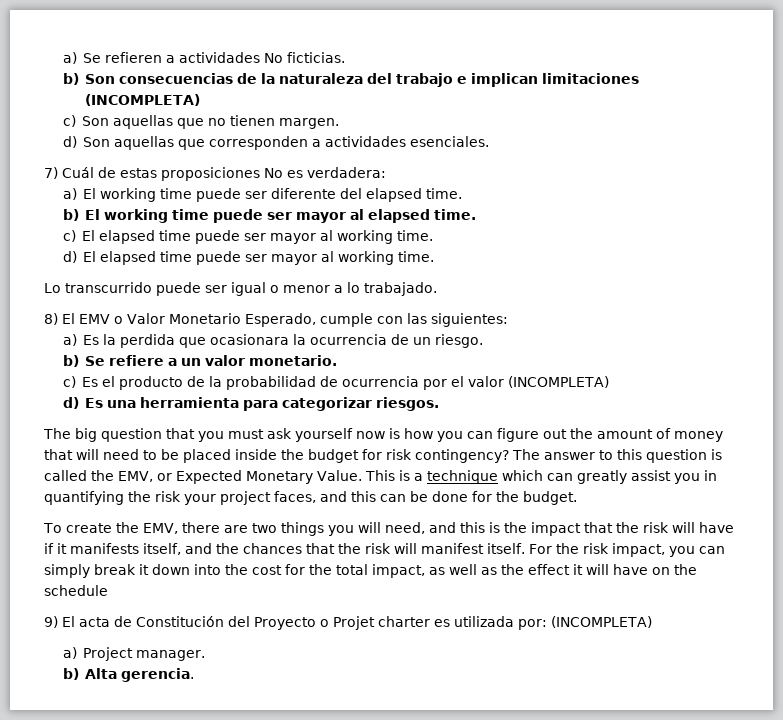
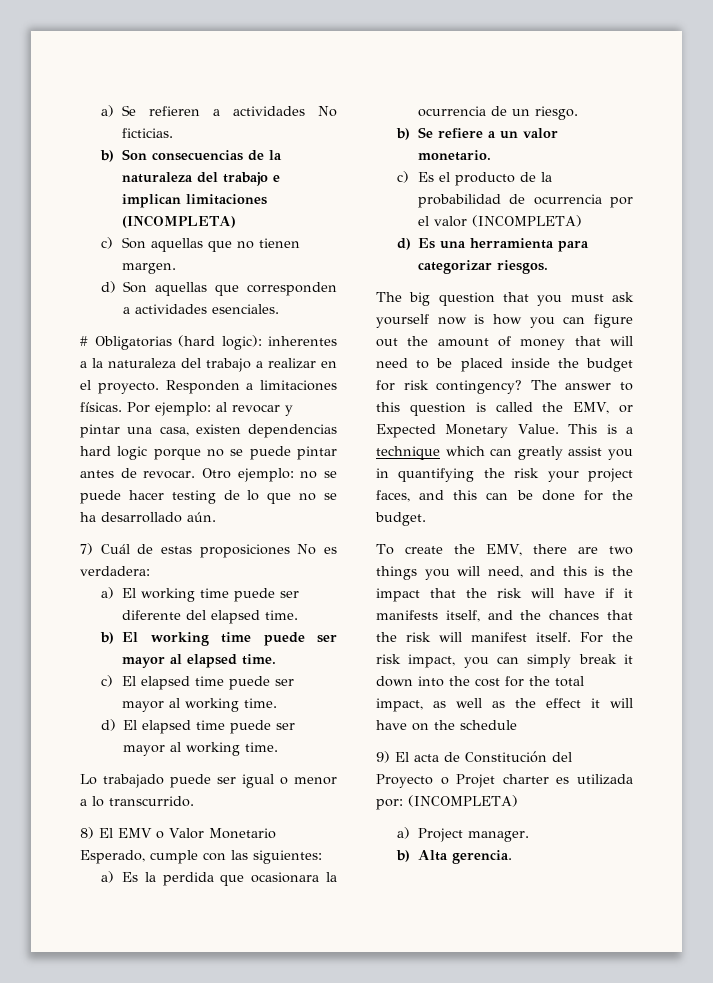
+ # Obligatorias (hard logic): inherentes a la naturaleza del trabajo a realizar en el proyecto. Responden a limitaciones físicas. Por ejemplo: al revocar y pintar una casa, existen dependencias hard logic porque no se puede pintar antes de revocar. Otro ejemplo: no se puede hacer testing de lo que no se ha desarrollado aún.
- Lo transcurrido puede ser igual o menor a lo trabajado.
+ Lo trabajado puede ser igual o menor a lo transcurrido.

==

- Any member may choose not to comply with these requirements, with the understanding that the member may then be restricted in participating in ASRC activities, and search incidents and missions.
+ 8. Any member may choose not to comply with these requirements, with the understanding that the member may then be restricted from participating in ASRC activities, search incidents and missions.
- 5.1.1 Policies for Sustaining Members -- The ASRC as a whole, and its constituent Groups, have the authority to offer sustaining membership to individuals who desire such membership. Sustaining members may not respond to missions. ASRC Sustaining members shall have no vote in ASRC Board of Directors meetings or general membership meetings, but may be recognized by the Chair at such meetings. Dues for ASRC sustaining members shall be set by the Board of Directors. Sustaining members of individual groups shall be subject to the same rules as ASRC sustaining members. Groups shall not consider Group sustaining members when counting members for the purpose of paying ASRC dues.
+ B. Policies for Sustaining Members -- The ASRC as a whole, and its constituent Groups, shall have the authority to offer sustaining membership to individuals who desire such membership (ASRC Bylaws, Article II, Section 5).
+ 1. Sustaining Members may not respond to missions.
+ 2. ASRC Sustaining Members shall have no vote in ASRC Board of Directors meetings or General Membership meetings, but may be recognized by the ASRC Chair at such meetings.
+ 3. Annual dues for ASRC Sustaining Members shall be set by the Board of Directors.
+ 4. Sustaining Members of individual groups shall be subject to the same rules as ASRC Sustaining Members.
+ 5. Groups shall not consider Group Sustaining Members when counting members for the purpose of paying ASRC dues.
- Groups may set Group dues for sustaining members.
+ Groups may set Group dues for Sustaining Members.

* [WHAT YOU SHOULD DO]: Within the entries above, report how many lines include "constituent", and keep the answer to the number.

* [EXPECTED ANSWER]: 2